◆ WHAT THE EXERCISE ASKS
In how many lines of the material below does the string "desarrollo" appear? Answer with a single number.

◆ DATA RECORDS
BEGIN

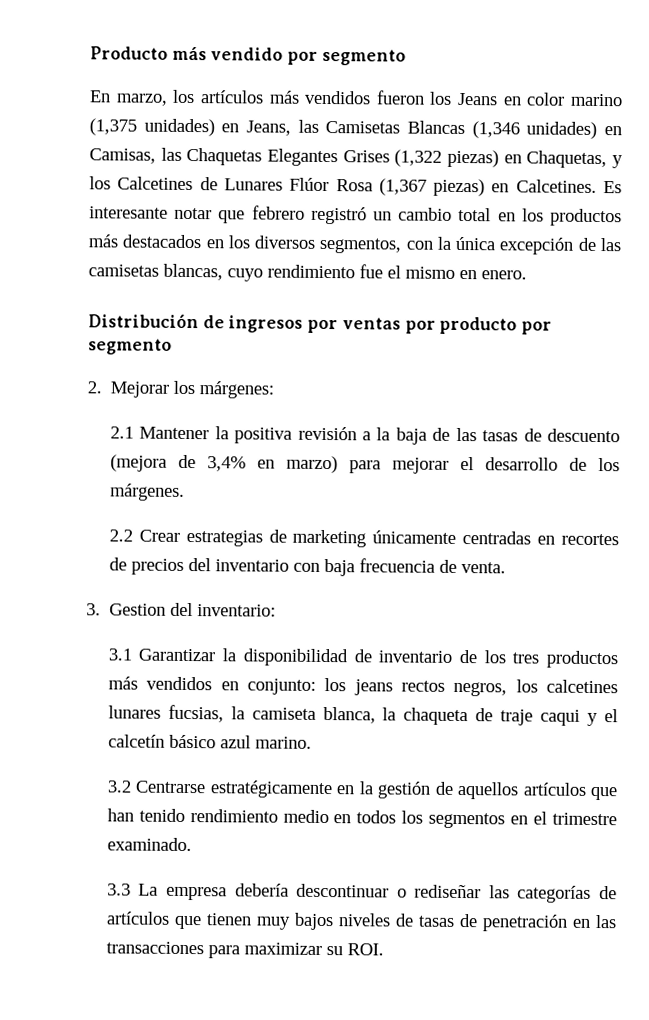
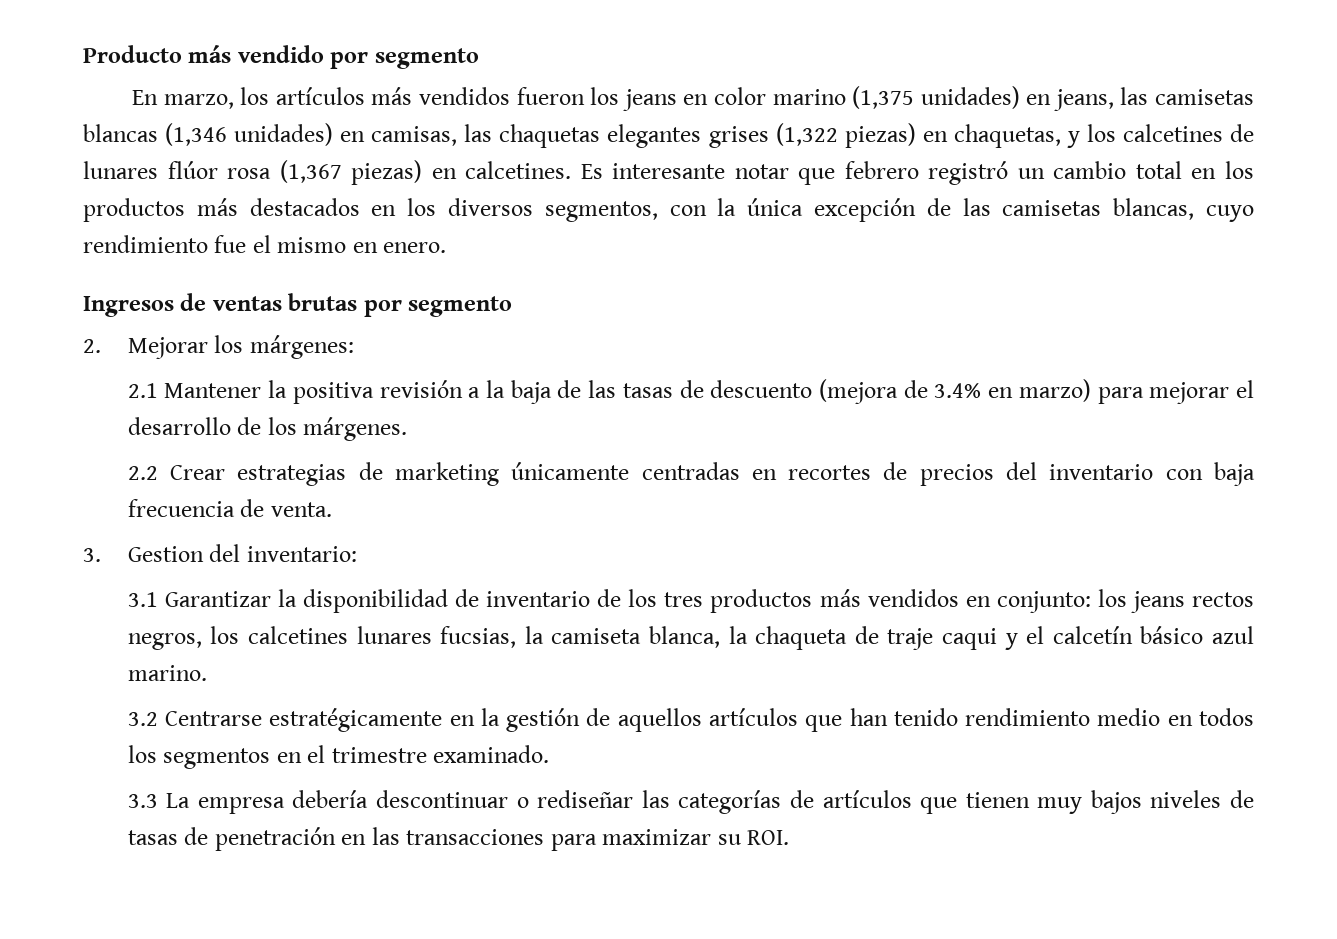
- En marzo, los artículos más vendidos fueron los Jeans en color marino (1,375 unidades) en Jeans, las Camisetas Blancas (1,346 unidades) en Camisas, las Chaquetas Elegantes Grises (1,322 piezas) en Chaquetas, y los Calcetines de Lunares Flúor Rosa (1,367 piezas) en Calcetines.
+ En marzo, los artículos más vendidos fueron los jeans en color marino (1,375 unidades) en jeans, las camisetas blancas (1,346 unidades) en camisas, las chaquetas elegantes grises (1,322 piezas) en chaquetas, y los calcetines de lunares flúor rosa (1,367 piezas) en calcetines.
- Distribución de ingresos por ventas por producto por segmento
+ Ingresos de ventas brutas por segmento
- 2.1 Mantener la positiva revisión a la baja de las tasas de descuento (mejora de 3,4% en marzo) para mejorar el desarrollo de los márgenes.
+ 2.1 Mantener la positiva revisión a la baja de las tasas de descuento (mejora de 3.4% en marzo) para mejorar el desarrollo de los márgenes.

END
BEGIN

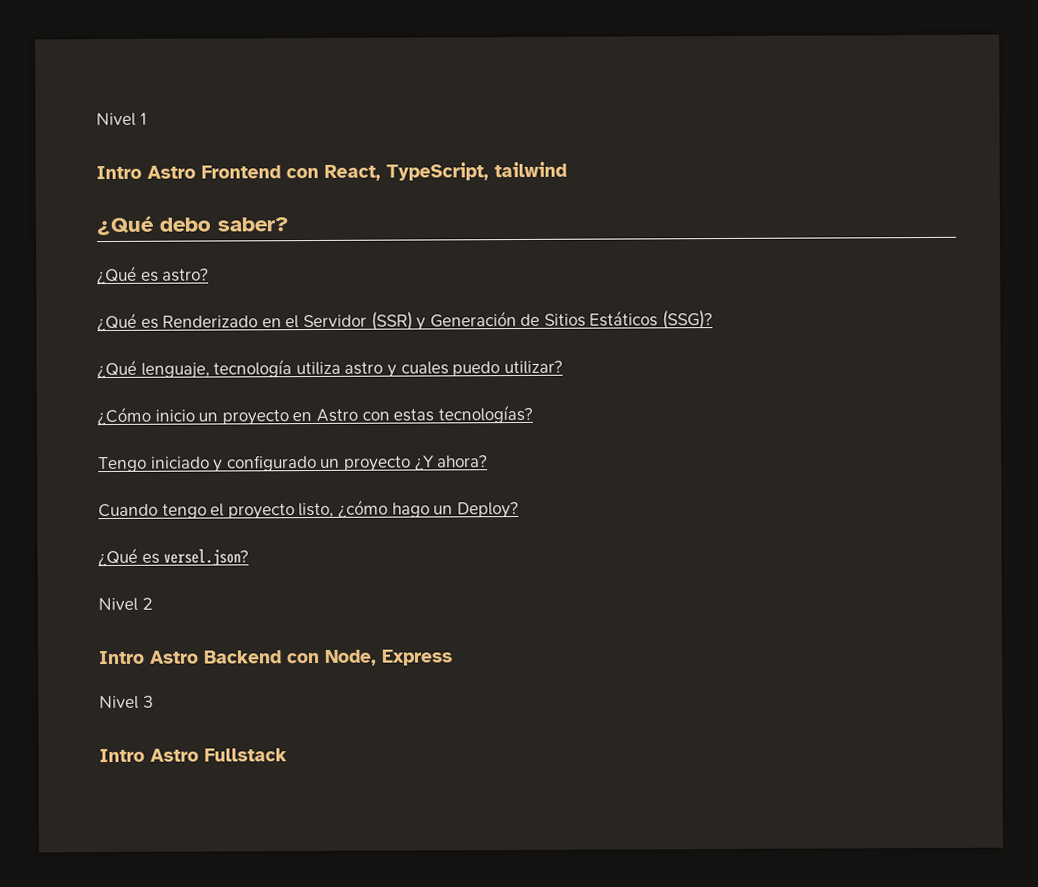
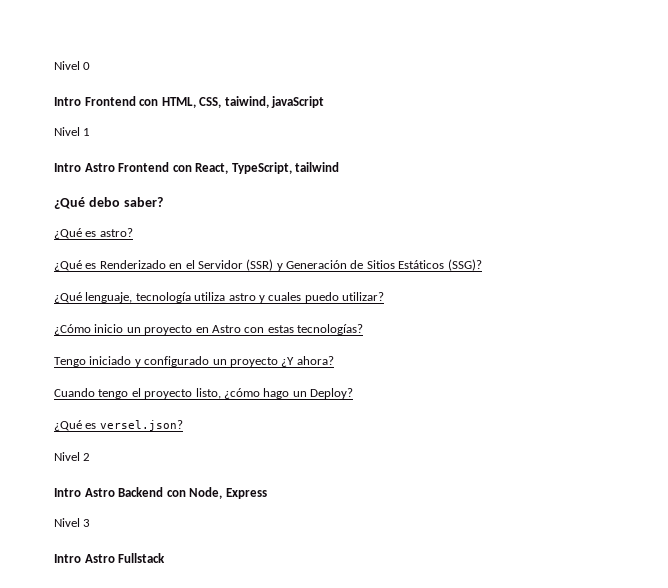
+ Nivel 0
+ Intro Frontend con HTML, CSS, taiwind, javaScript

END
BEGIN

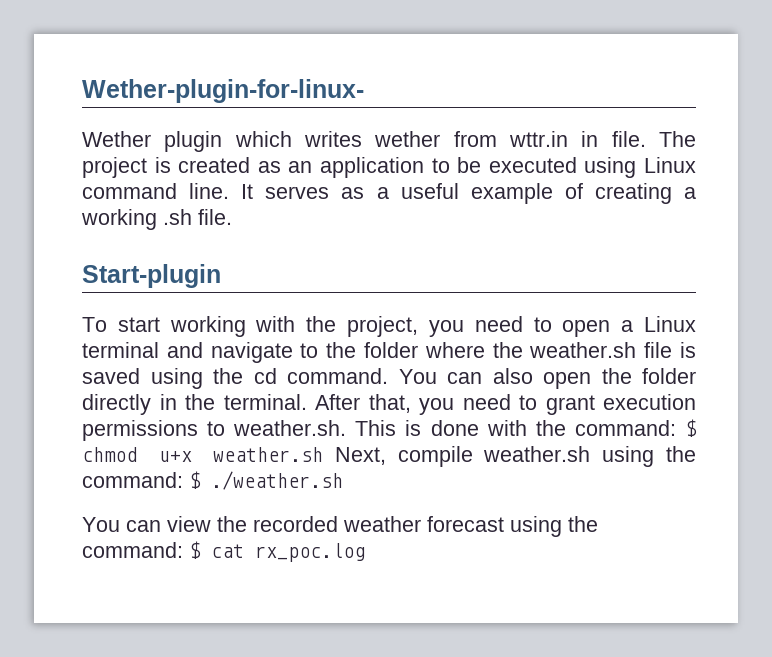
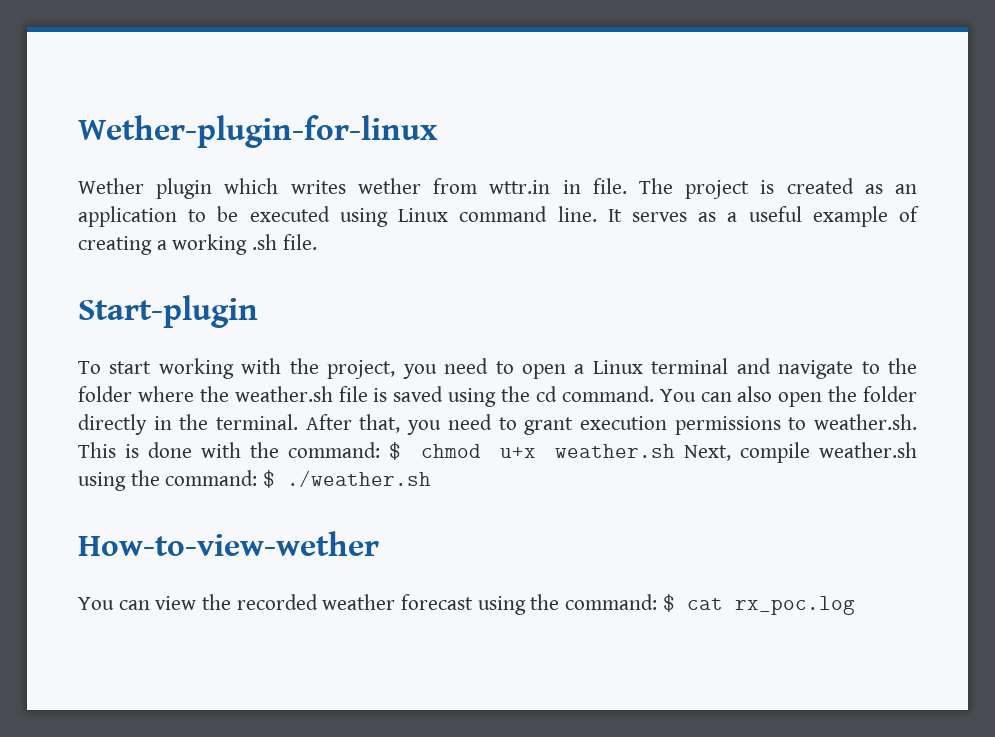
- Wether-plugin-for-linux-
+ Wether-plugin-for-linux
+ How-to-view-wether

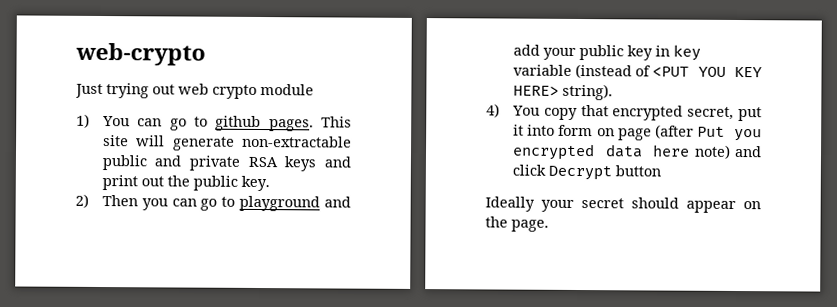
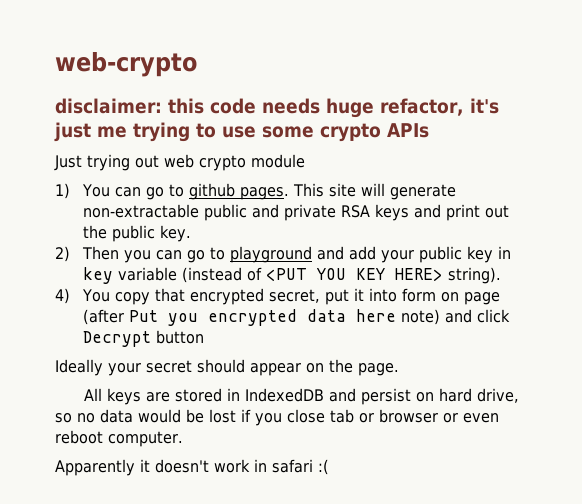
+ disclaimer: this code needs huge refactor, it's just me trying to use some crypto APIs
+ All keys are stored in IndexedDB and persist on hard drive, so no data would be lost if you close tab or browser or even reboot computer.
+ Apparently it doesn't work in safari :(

END

◆ ANSWER
2